*** TASK INPUT Section Begins ***

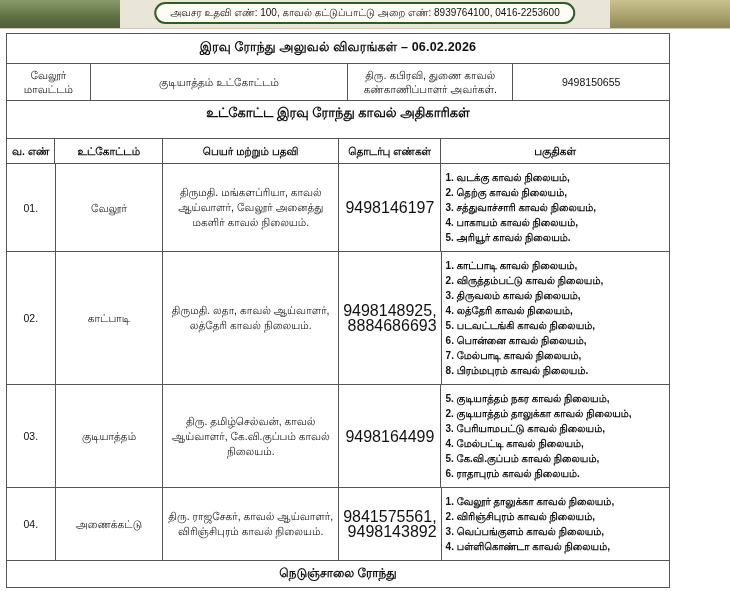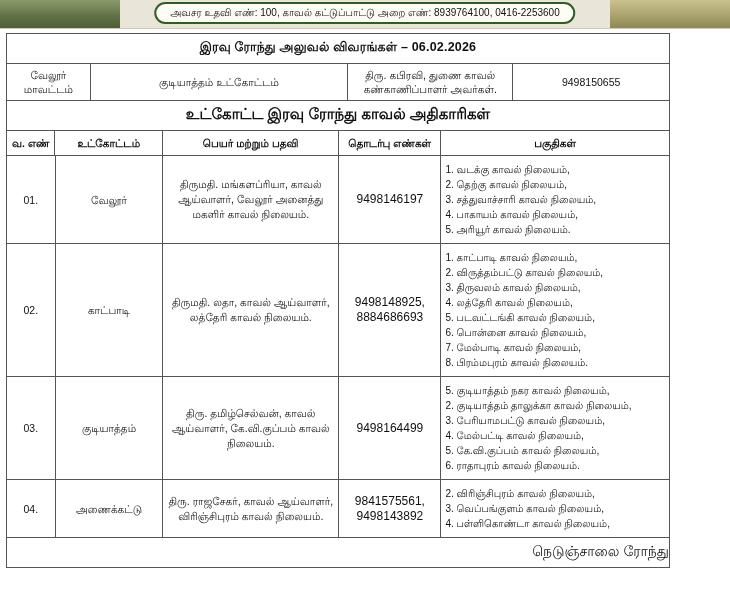"உட்கோட்ட இரவு ரோந்து காவல் அதிகாரிகள்" .subhead { font-size: 15px -> 13px; padding: 4px 0 5px 0 -> 4px 0 16px 0 }
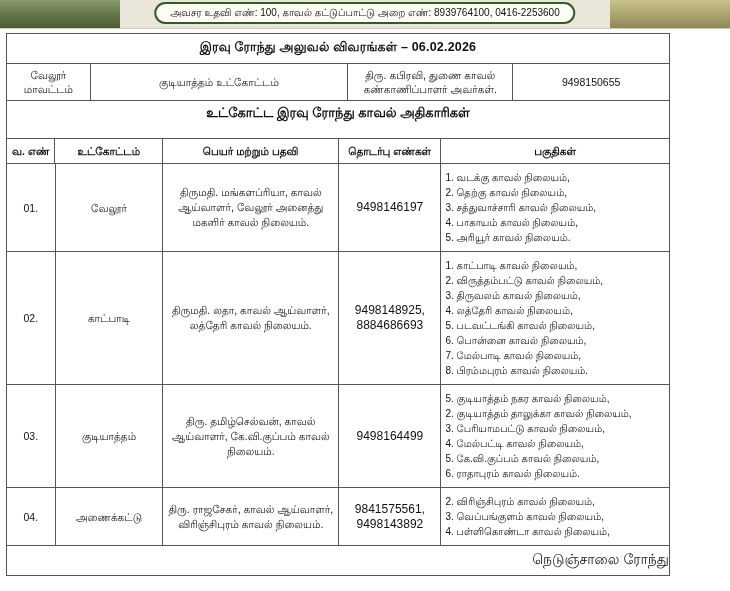"1. வடக்கு காவல் நிலையம்," .col-area { font-weight: none -> bold }
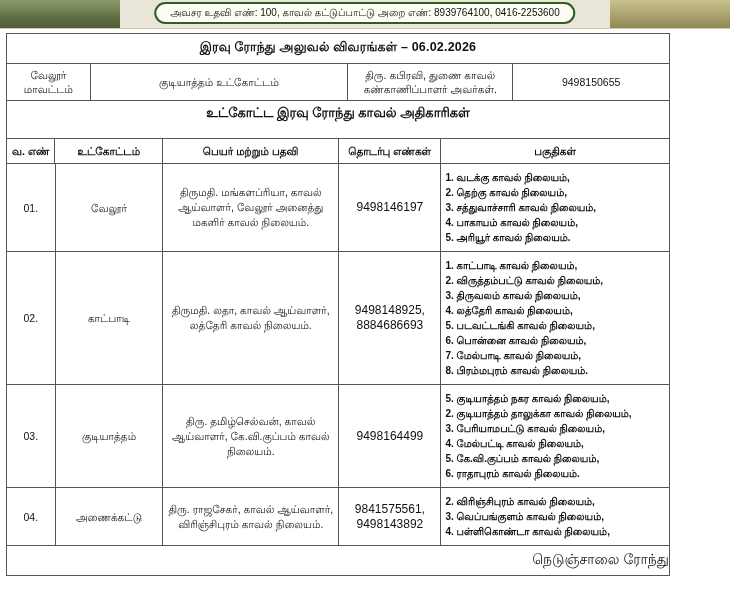"9498146197" .tel-block { font-size: 12px -> 16px; text-align: none -> right }
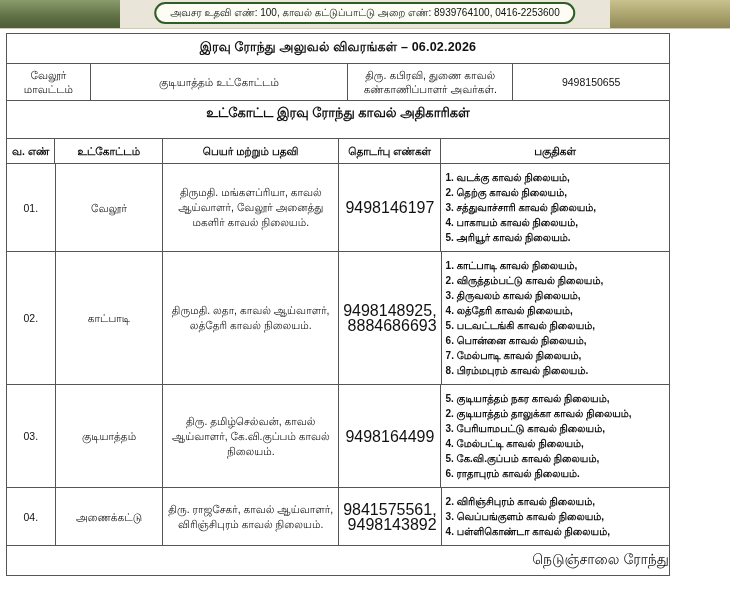"1. வேலூர் தாலுக்கா காவல் நிலையம்," div { html: none -> <div>1. வேலூர் தாலுக்கா காவல் நிலையம்,</div> }
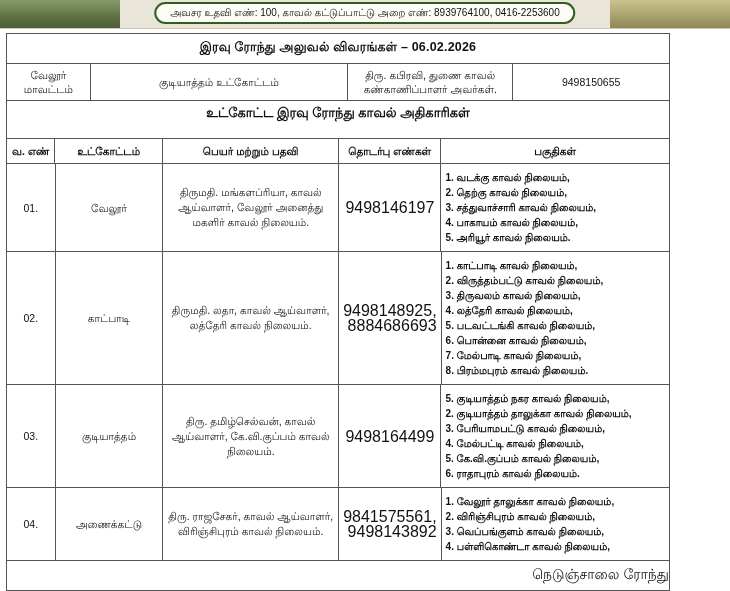"நெடுஞ்சாலை ரோந்து" .footer-bar { font-size: 14px -> 12px; font-weight: normal -> bold; text-align: right -> center }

*** TASK INPUT Section Ends ***

_THE PROBLEM_:
Repeat exactly the lines from the first line of the records above through the line containing "font-size: 12px ->", both included. Leave out the pictures.

_EXERCISE OUTPUT_:
"உட்கோட்ட இரவு ரோந்து காவல் அதிகாரிகள்" .subhead { font-size: 15px -> 13px; padding: 4px 0 5px 0 -> 4px 0 16px 0 }
"1. வடக்கு காவல் நிலையம்," .col-area { font-weight: none -> bold }
"9498146197" .tel-block { font-size: 12px -> 16px; text-align: none -> right }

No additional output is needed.